Par Cédric Martins et Jeremy Kalfon, élèves avocats à Paris

Le 31 janvier, le président de la République annonçait accorder à Jacqueline Sauvage une grâce « partielle », réduisant sa peine de près de deux ans et demi. Le sort de cette femme, condamnée à dix ans de réclusion criminelle en appel pour le meurtre de son mari, dépeint comme le tortionnaire de sa propre famille, avait été considéré comme moralement injuste par une partie de l’opinion publique.

C’est sur le fondement de l’article 17 de la Constitution que le président de la République peut faire grâce, c’est-à-dire dispenser un condamné, uniquement à titre individuel depuis 2008, d’exécuter tout ou partie de sa peine. Cette pratique héritée de la tradition monarchique est régulièrement critiquée par les responsables politiques.

Et pour cause, avec l’abolition de la peine de mort, le droit de grâce semble avoir perdu aux yeux de certains sa principale raison d’être : celle d’ultime recours avant l’irréparable.

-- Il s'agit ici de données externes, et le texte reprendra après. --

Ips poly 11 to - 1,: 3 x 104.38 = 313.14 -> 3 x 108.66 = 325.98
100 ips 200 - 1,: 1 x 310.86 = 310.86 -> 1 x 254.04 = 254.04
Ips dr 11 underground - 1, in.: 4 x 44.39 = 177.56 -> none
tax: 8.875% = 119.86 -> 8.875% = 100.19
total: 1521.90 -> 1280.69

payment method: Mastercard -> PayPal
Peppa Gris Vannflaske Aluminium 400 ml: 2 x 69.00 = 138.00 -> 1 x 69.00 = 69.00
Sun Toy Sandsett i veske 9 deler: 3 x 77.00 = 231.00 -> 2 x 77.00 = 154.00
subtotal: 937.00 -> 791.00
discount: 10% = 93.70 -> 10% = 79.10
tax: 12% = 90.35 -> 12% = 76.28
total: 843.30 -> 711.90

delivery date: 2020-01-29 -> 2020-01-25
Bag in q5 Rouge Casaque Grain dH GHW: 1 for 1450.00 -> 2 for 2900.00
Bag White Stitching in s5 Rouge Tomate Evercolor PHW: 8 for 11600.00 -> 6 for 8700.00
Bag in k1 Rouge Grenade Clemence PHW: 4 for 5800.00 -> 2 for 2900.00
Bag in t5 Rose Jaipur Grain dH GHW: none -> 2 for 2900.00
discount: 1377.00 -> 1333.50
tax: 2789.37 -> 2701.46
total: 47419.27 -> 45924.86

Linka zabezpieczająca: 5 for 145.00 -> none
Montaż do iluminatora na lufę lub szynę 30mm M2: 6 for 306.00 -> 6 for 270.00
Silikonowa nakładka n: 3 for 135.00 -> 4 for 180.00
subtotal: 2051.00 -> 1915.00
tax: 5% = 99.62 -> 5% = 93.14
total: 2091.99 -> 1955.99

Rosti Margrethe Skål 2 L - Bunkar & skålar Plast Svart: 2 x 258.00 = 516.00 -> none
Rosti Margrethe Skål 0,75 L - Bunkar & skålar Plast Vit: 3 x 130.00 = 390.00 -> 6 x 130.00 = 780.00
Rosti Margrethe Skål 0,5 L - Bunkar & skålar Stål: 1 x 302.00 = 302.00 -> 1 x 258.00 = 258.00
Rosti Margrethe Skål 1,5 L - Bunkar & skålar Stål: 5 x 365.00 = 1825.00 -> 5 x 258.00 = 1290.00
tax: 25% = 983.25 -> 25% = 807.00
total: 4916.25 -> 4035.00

En 2006, François Hollande la jugeait ainsi « peu compatible avec l’esprit de la République » car attentant au principe constitutionnel de séparation des pouvoirs.

Une intervention excessive

Contrairement à une amnistie, une grâce n’efface pas la condamnation, ce qui pour certains constituait la preuve de l’absence d’interférence du pouvoir exécutif dans le domaine de l’autorité judiciaire. Cependant, une décision de justice définitive est dotée d’une force de la chose jugée qui la rend exécutoire. Ainsi, en portant atteinte à l’exécution de la décision de justice, l’exercice du droit de grâce constitue bien une immixtion du pouvoir exécutif dans le domaine judiciaire.

D’ailleurs, si le président n’a accordé qu’une grâce partielle à Mme Sauvage, laissant donc la décision finale de remise en liberté aux mains du juge d’application des peines, c’est certainement parce que lui-même considérait la grâce totale comme une intervention excessive dans le fonctionnement de la justice. Le droit de grâce n’est pas pour autant dénué de légitimité. C’est en tant qu’incarnation de la nation et du peuple souverain que le président de la République peut faire grâce, c’est d’ailleurs pourquoi il ne peut déléguer ce pouvoir.

Ainsi, tout comme la justice est rendue au nom du peuple français, le droit de grâce est une expression du souverain, comme si ce dernier venait exceptionnellement transcender le principe de séparation des pouvoirs, punissant via l’autorité judiciaire et pardonnant par l’intermédiaire de son premier représentant.